The approval from the Ministry of Health, Labor and Welfare (MHLW) marks a significant milestone in the treatment of the ultra-rare, fatal paediatric disease characterised by accelerated aging.
Zokinvy, a farnesyltransferase inhibitor (FTI), has demonstrated a survival benefit in children with Progeria.
Clinical trials, co-coordinated by the PRF and Boston Children’s Hospital, have shown that Zokinvy reduced mortality incidence by 72% and increased average survival time by 4.3 years, or 30%.
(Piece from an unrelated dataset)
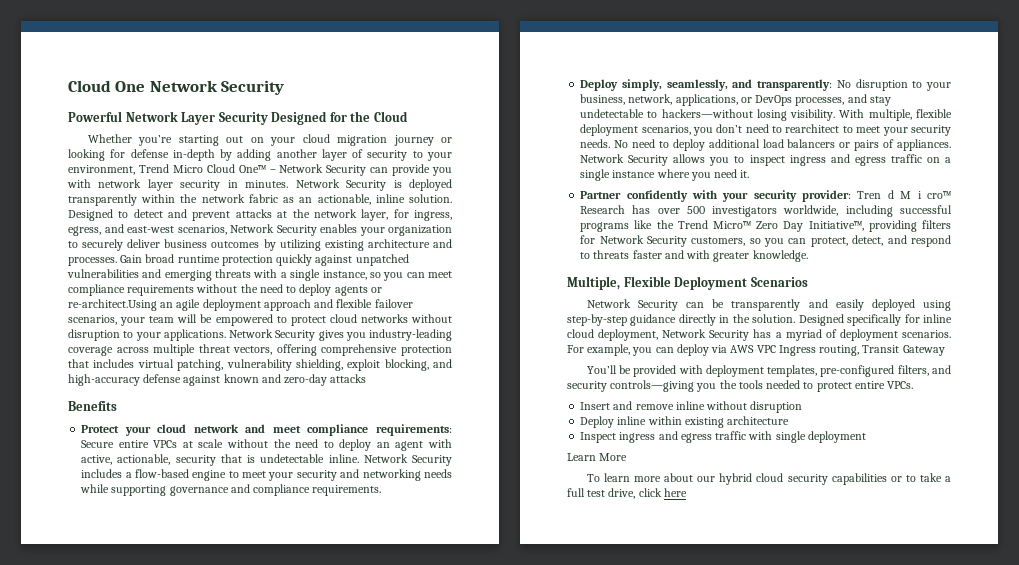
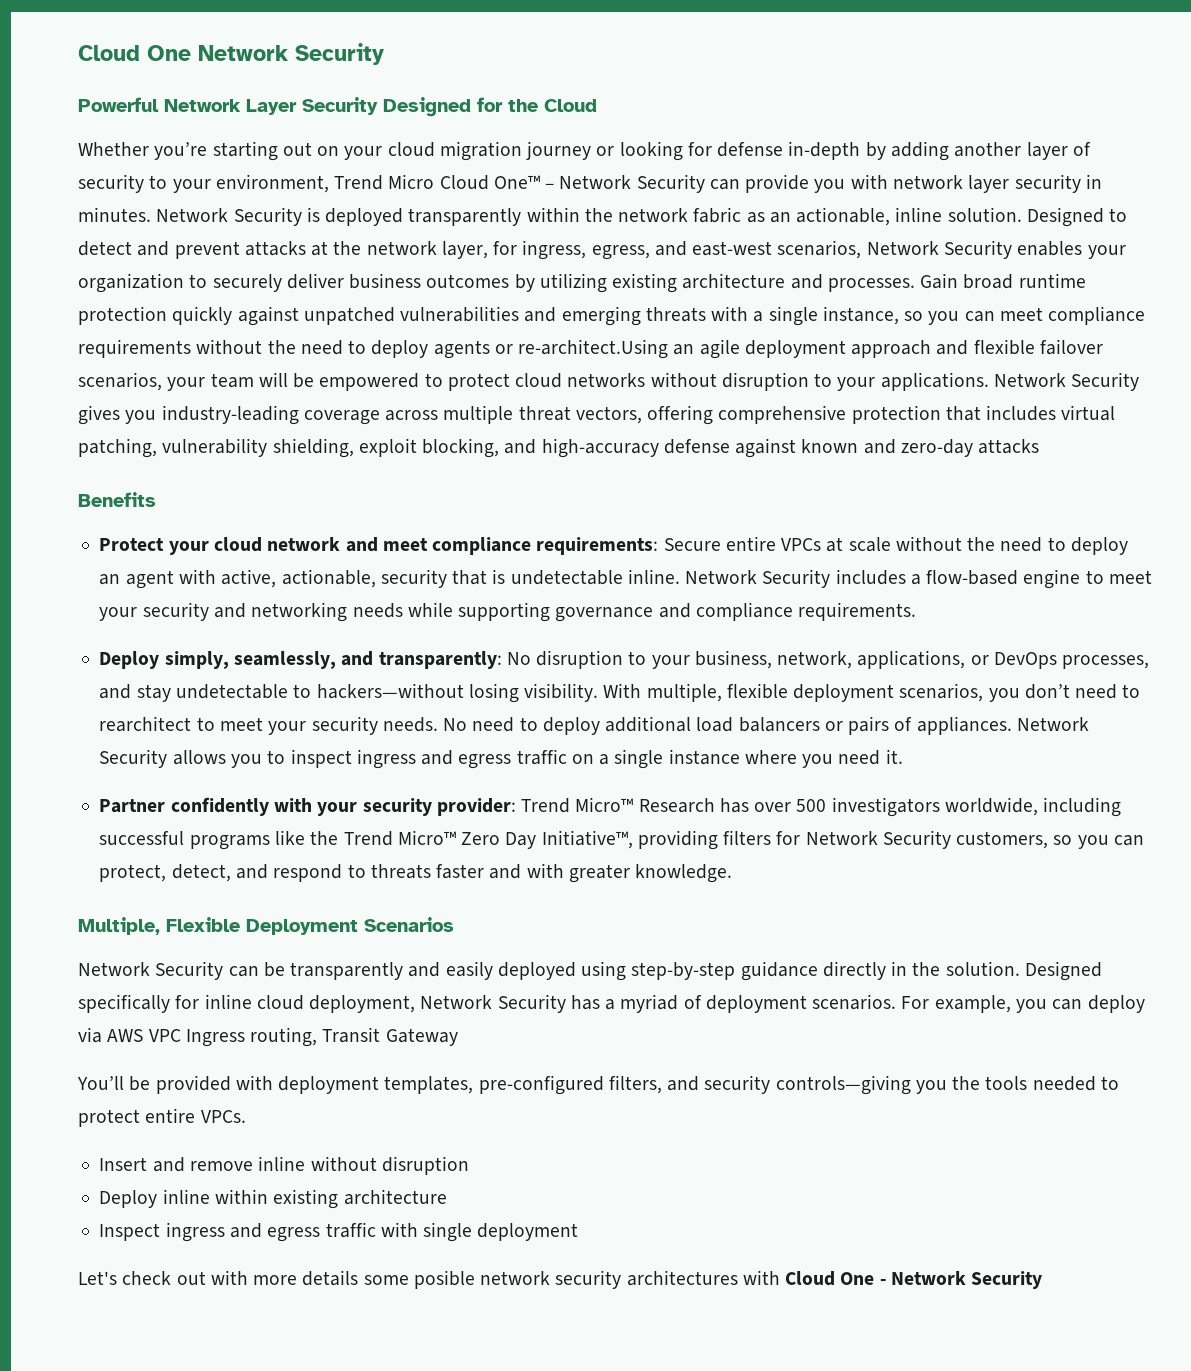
- Partner confidently with your security provider: Tren d M i cro™ Research has over 500 investigators worldwide, including successful programs like the Trend Micro™ Zero Day Initiative™, providing filters for Network Security customers, so you can protect, detect, and respond to threats faster and with greater knowledge.
+ Partner confidently with your security provider: Trend Micro™ Research has over 500 investigators worldwide, including successful programs like the Trend Micro™ Zero Day Initiative™, providing filters for Network Security customers, so you can protect, detect, and respond to threats faster and with greater knowledge.
- Learn More
- To learn more about our hybrid cloud security capabilities or to take a full test drive, click here
+ Let's check out with more details some posible network security architectures with Cloud One - Network Security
Boston Children’s Hospital Progeria clinical trials principal investigator Dr Monica Kleinman said: “After conducting 16 years of Progeria clinical trials at Boston Children’s Hospital, this milestone demonstrates the positive impact of a dedicated research team, rigorous testing, and the steadfast bravery of the wonderful children and their families.
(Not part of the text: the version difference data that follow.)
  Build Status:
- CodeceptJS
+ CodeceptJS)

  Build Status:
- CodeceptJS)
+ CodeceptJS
“Being a part of this achievement for these children is not only professionally rewarding but also a testament to the transformative potential of scientific advancement in Progeria research.”
The latest development follows the US Food and Drug Administration’s (FDA) approval in November 2020 and the European Medicines Administration’s endorsement in July 2022.
Progeria Research Foundation president and executive director Audrey Gordon said: “On the heels of the 2020 FDA approval and the 2022 EMA approval for Zokinvy, now children and young adults with Progeria and PL in Japan will be able to access this life-extending, heart-strengthening treatment through the convenience of a prescription.”
PRF partnered with Eiger BioPharmaceuticals to bring Zokinvy to market.
Progeria, which is also known as Hutchinson-Gilford Progeria Syndrome (HGPS), is caused by a genetic mutation in the LMNA gene.